What to do - Where does the string "center" occur in the records below? Copy every line that holds it.

________

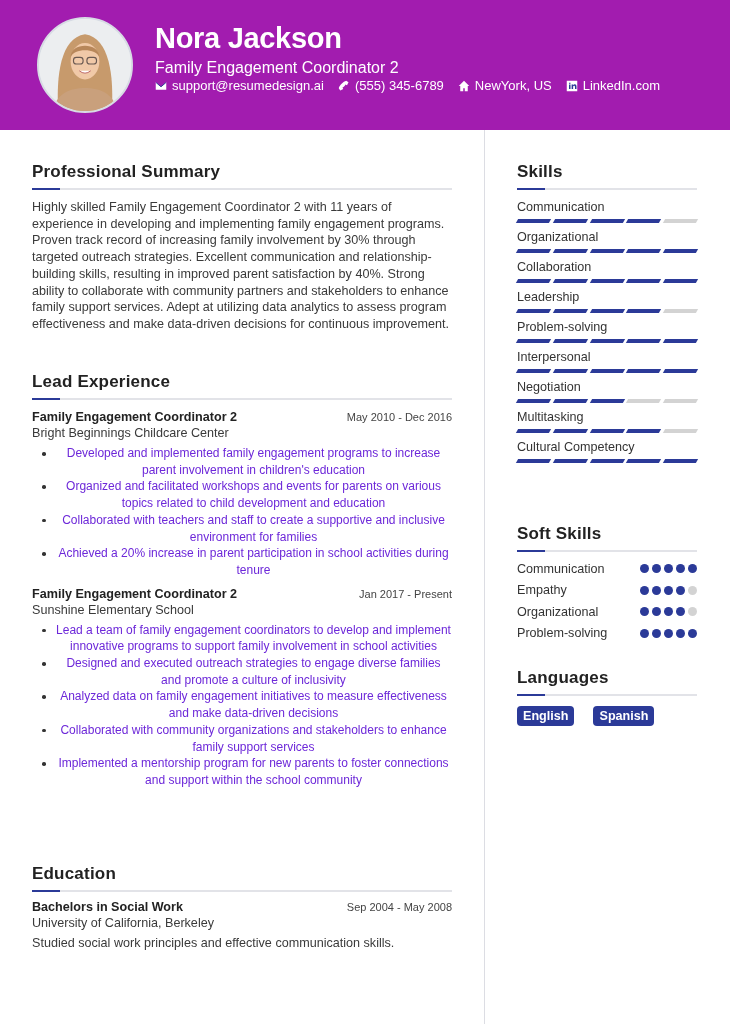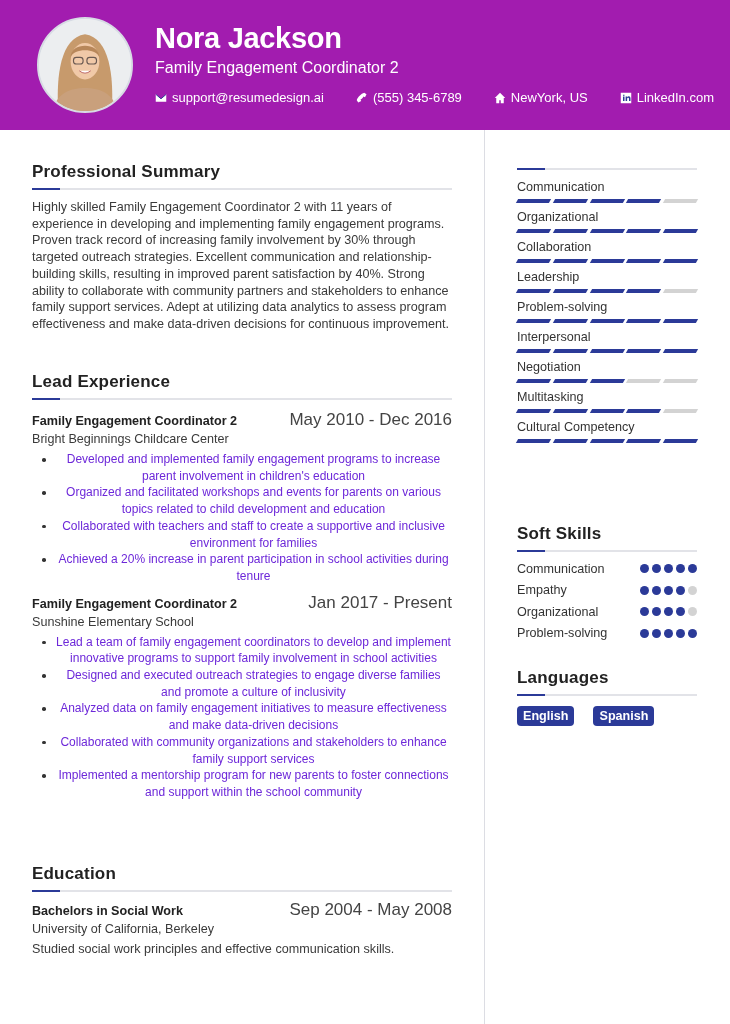--- a/index.html
+++ b/index.html
@@ -11,7 +11,7 @@
   .photo svg { width: 100%; height: 100%; display: block; }
   .name { position: absolute; left: 155px; top: 22px; font-size: 29px; font-weight: bold; color: #fff; letter-spacing: -0.3px; }
   .title { position: absolute; left: 155px; top: 59px; font-size: 16px; color: #fff; }
-  .contacts { position: absolute; left: 155px; top: 90px; display: flex; gap: 32px; font-size: 13px; color: #fff; align-items: center; }
+  .contacts { position: absolute; left: 155px; top: 78px; display: flex; gap: 14px; font-size: 13px; color: #fff; align-items: center; }
   .contact { display: flex; align-items: center; gap: 5px; white-space: nowrap; }
   .contact svg { width: 12px; height: 12px; fill: #fff; }
 

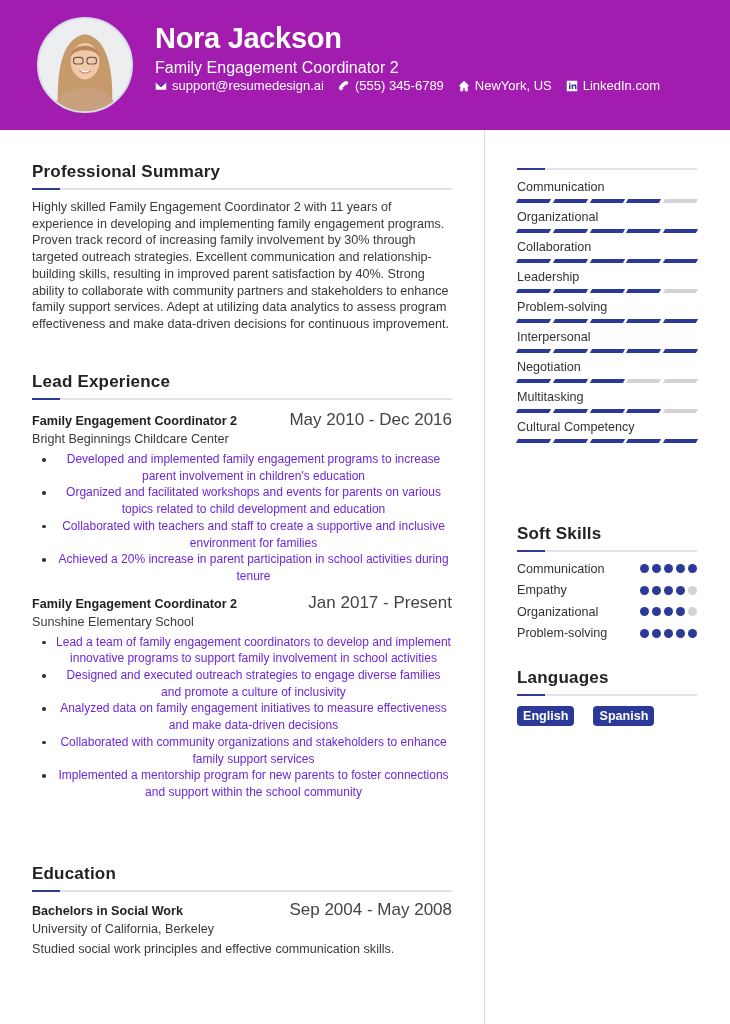--- a/index.html
+++ b/index.html
@@ -158,6 +158,7 @@
 
 <div class="side">
   <section style="position:absolute; top:32px; width:180px;">
+    <div class="sec-title">Skills</div>
     <div class="sec-rule"></div>
     <div id="skills-list" style="margin-top:9px;">
         <div class="skill">

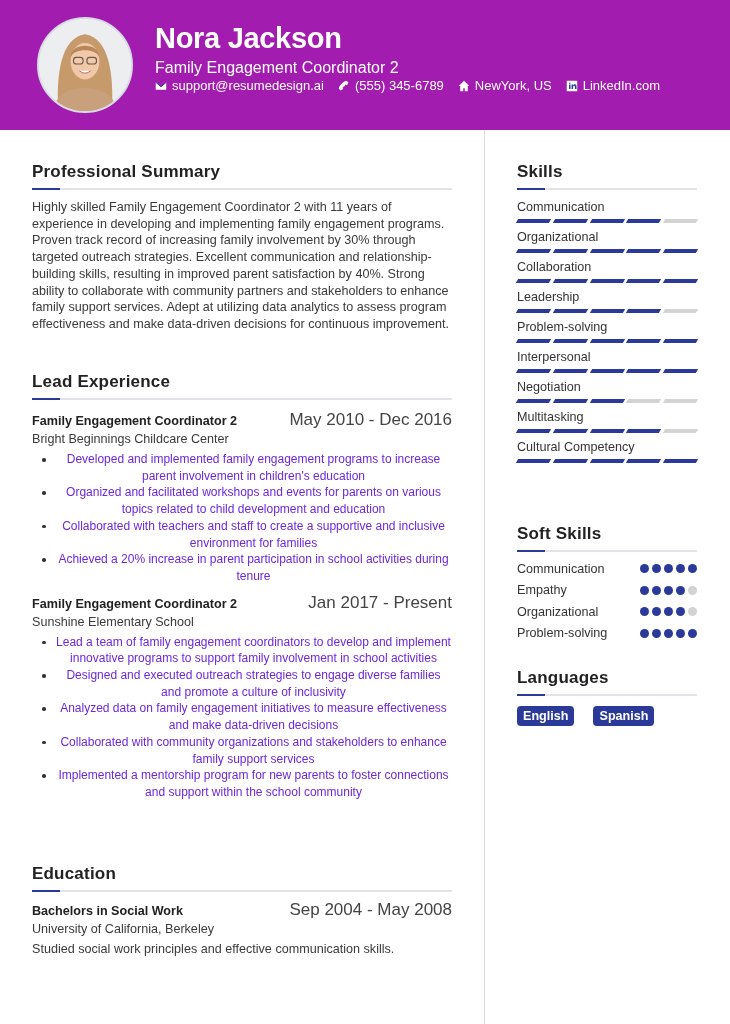--- a/index.html
+++ b/index.html
@@ -28,7 +28,7 @@
 
   .job-head { display: flex; justify-content: space-between; align-items: baseline; }
   .job-title { font-size: 12.6px; font-weight: bold; color: #222; }
-  .job-date { font-size: 17px; color: #444; }
+  .job-date { font-size: 11px; color: #444; }
   .job-org { font-size: 12.6px; color: #3a3a3a; margin-top: 2px; }
   ul.bullets { list-style: none; margin-top: 5px; }
   ul.bullets li { position: relative; padding-left: 23px; font-size: 12px; line-height: 16.7px; color: #6d28d9; text-align: center; }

________

Solved exercise -
-  .contacts { position: absolute; left: 155px; top: 90px; display: flex; gap: 32px; font-size: 13px; color: #fff; align-items: center; }
+  .contacts { position: absolute; left: 155px; top: 78px; display: flex; gap: 14px; font-size: 13px; color: #fff; align-items: center; }
   .contact { display: flex; align-items: center; gap: 5px; white-space: nowrap; }
   ul.bullets li { position: relative; padding-left: 23px; font-size: 12px; line-height: 16.7px; color: #6d28d9; text-align: center; }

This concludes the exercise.